The answer must be an exact copy of the lines from the one with "none -> <div><span>をご指定ください。</span></div>" through the final line of the records below, with no pictures.

(Front-end code edit data)
|---|
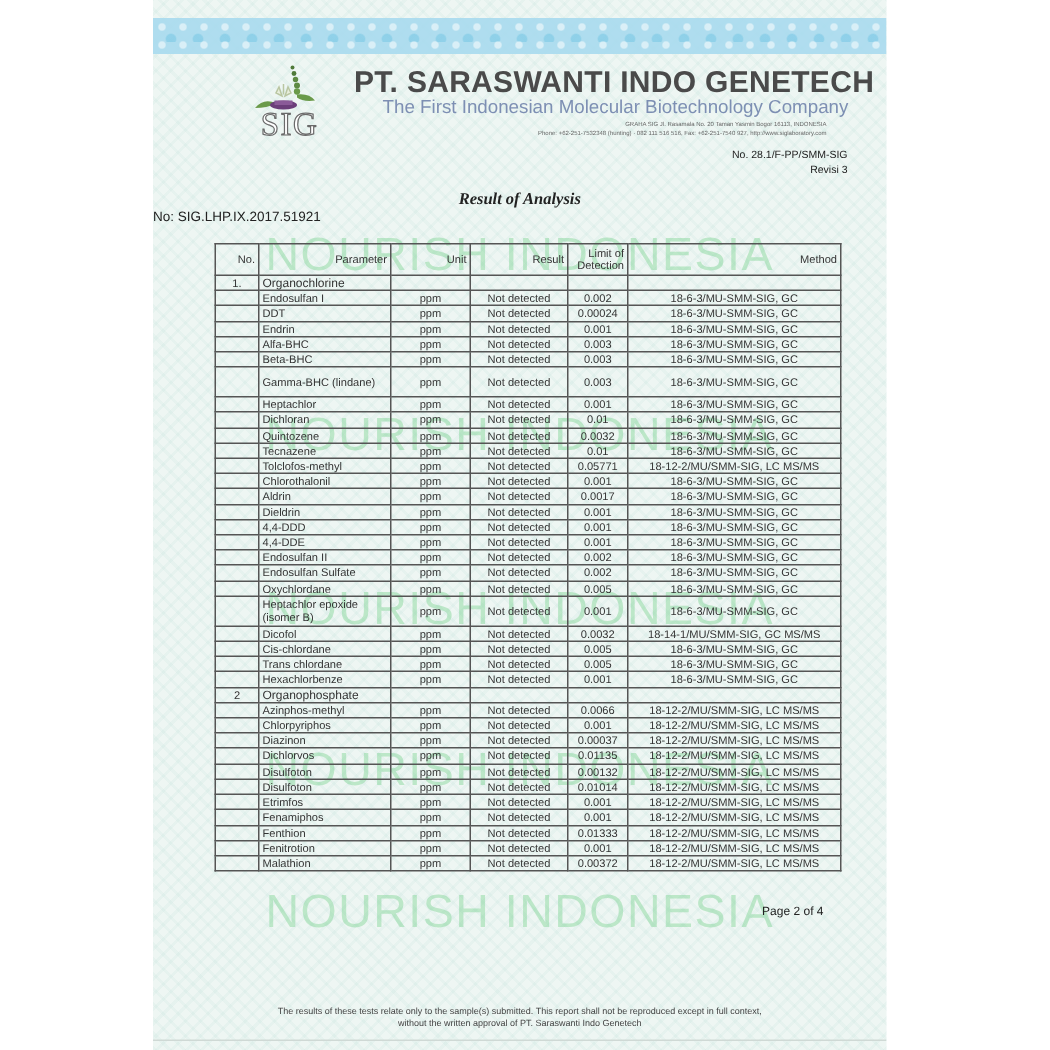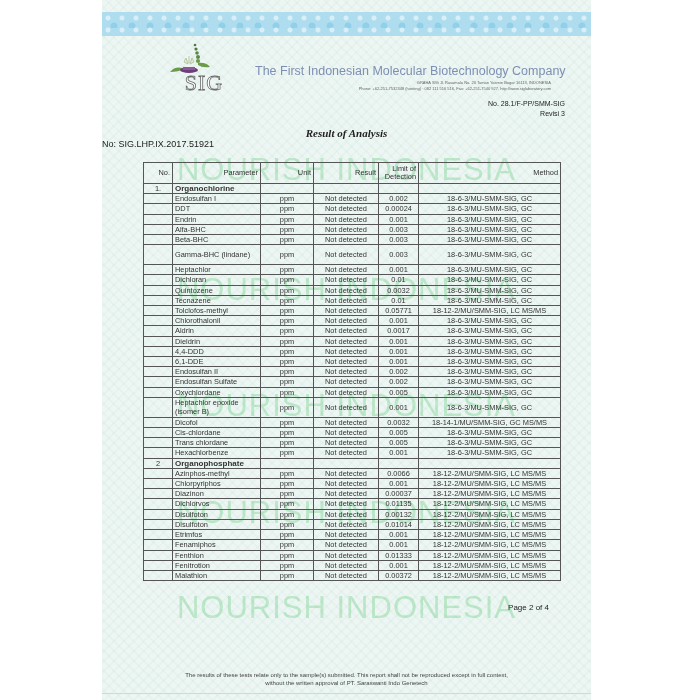"PT. SARASWANTI INDO GENETECH" div.company-name { html: none -> <div>PT. SARASWANTI INDO GENETECH</div> }
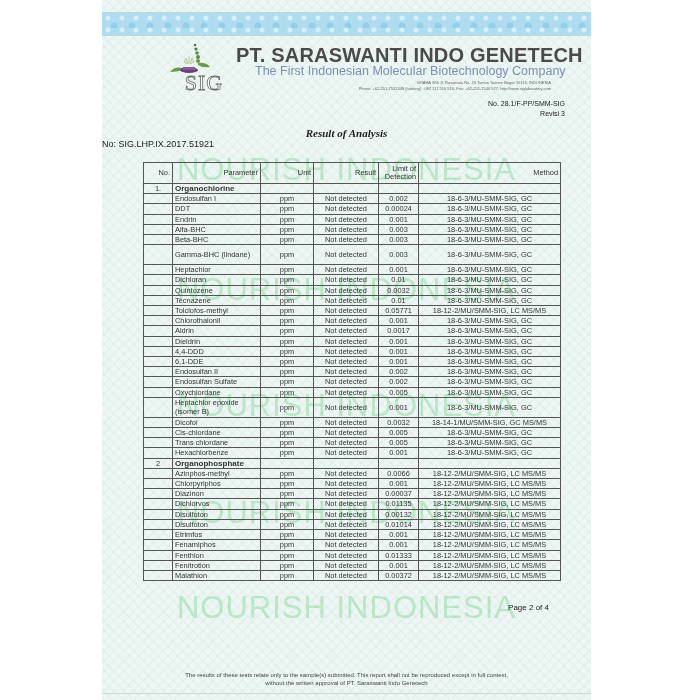"SIG" .logo-text { left: 15px -> 4px }
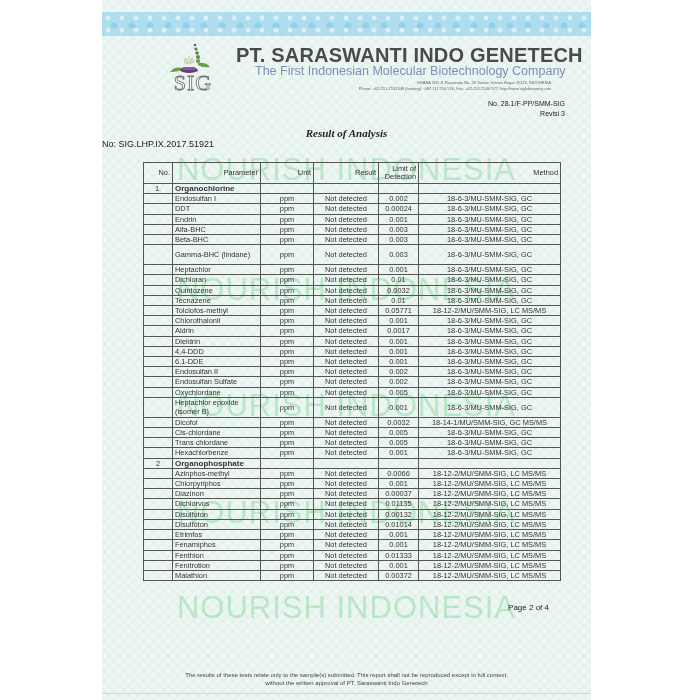"Organochlorine" td.cat { font-weight: bold -> normal }
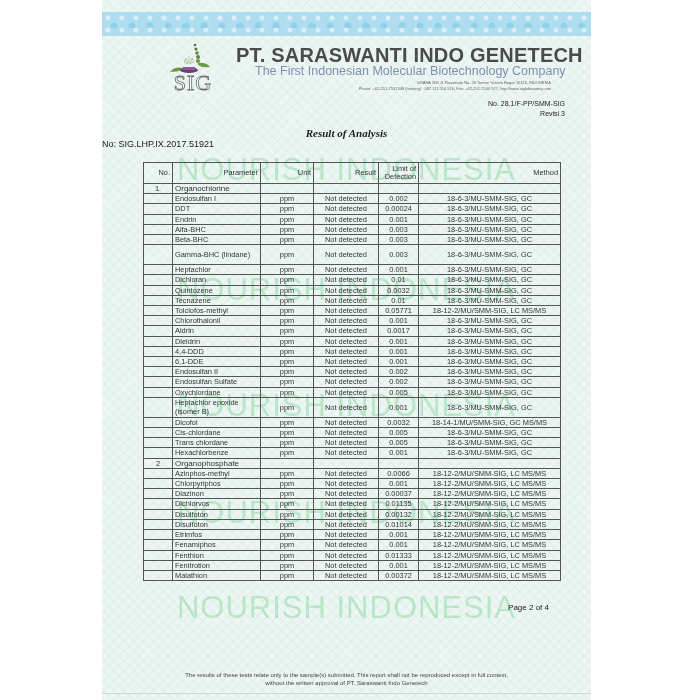"6,1-DDE" td { text: 6,1-DDE -> 4,4-DDE }
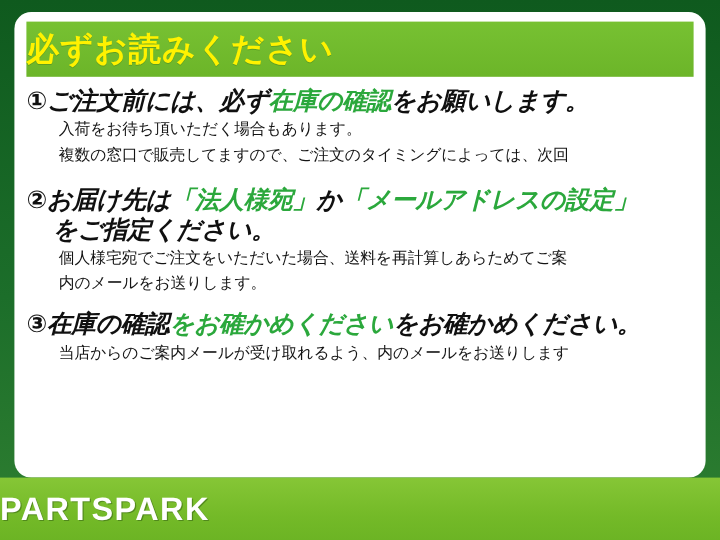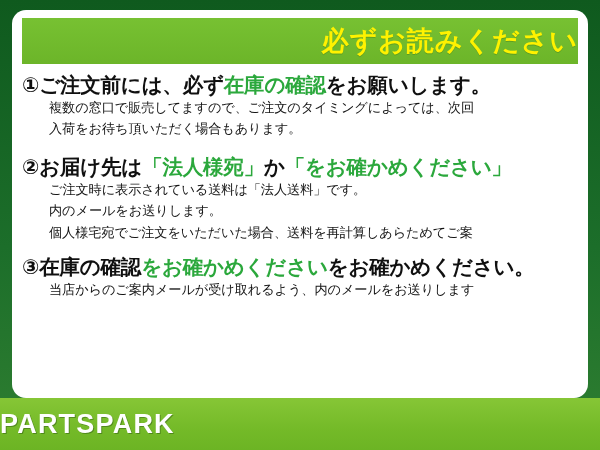"必ずお読みください" .banner { justify-content: flex-end -> flex-start }
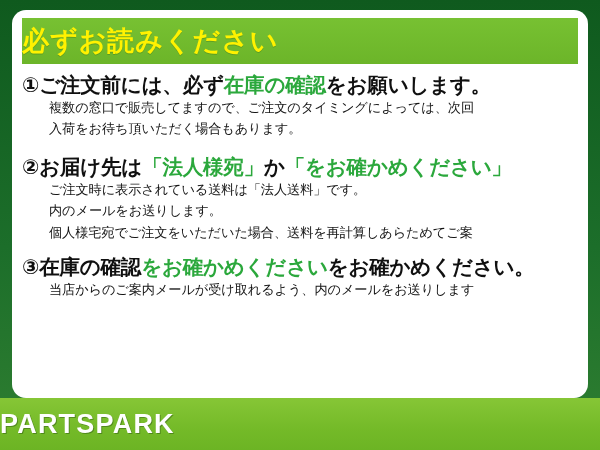"①ご注文前には、必ず在庫の確認をお願いします。" .head { font-style: none -> italic }
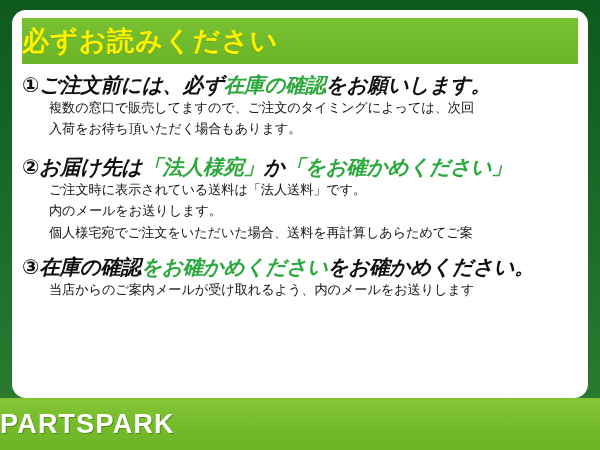"複数の窓口で販売してますので、ご注文のタイミングによっては、次回" div.sub { order: before "入荷をお待ち頂いただく場合もあります。" -> after "入荷をお待ち頂いただく場合もあります。" }
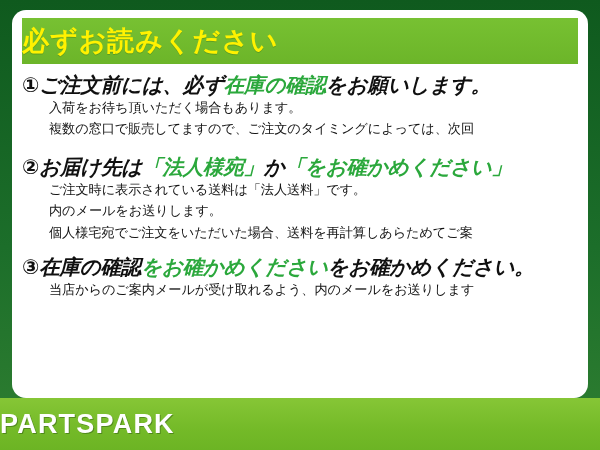"「をお確かめください」" span.hl { text: をお確かめください -> メールアドレスの設定 }
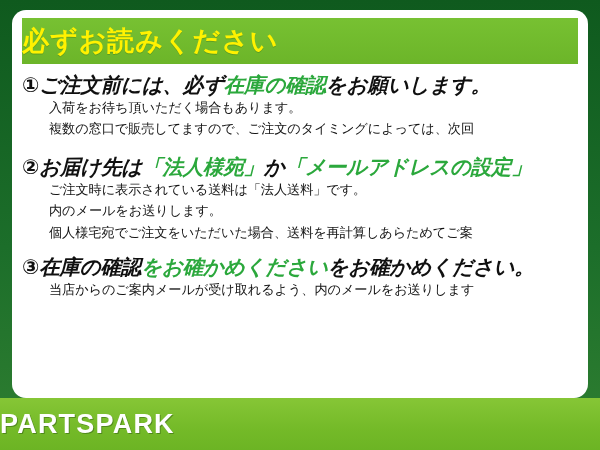"をご指定ください。" div.head { html: none -> <div><span>をご指定ください。</span></div> }
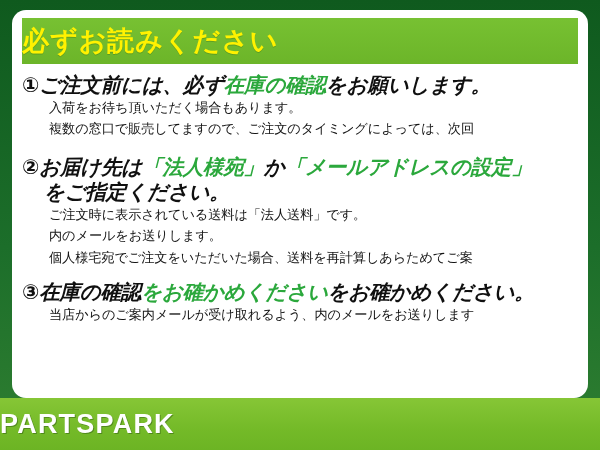"ご注文時に表示されている送料は「法人送料」です。" div.sub { html: <div>ご注文時に表示されている送料は「法人送料」です。</div> -> none }
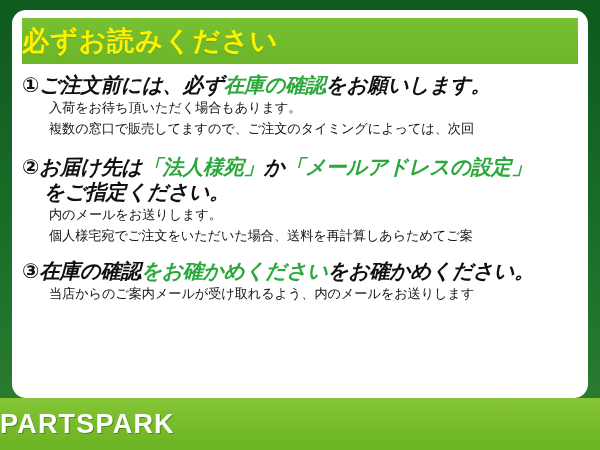"内のメールをお送りします。" div.sub { order: before "個人様宅宛でご注文をいただいた場合、送料を再計算しあらためてご案" -> after "個人様宅宛でご注文をいただいた場合、送料を再計算しあらためてご案" }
|---|
§ **FINISHED EXERCISE**
"をご指定ください。" div.head { html: none -> <div><span>をご指定ください。</span></div> }
"ご注文時に表示されている送料は「法人送料」です。" div.sub { html: <div>ご注文時に表示されている送料は「法人送料」です。</div> -> none }
"内のメールをお送りします。" div.sub { order: before "個人様宅宛でご注文をいただいた場合、送料を再計算しあらためてご案" -> after "個人様宅宛でご注文をいただいた場合、送料を再計算しあらためてご案" }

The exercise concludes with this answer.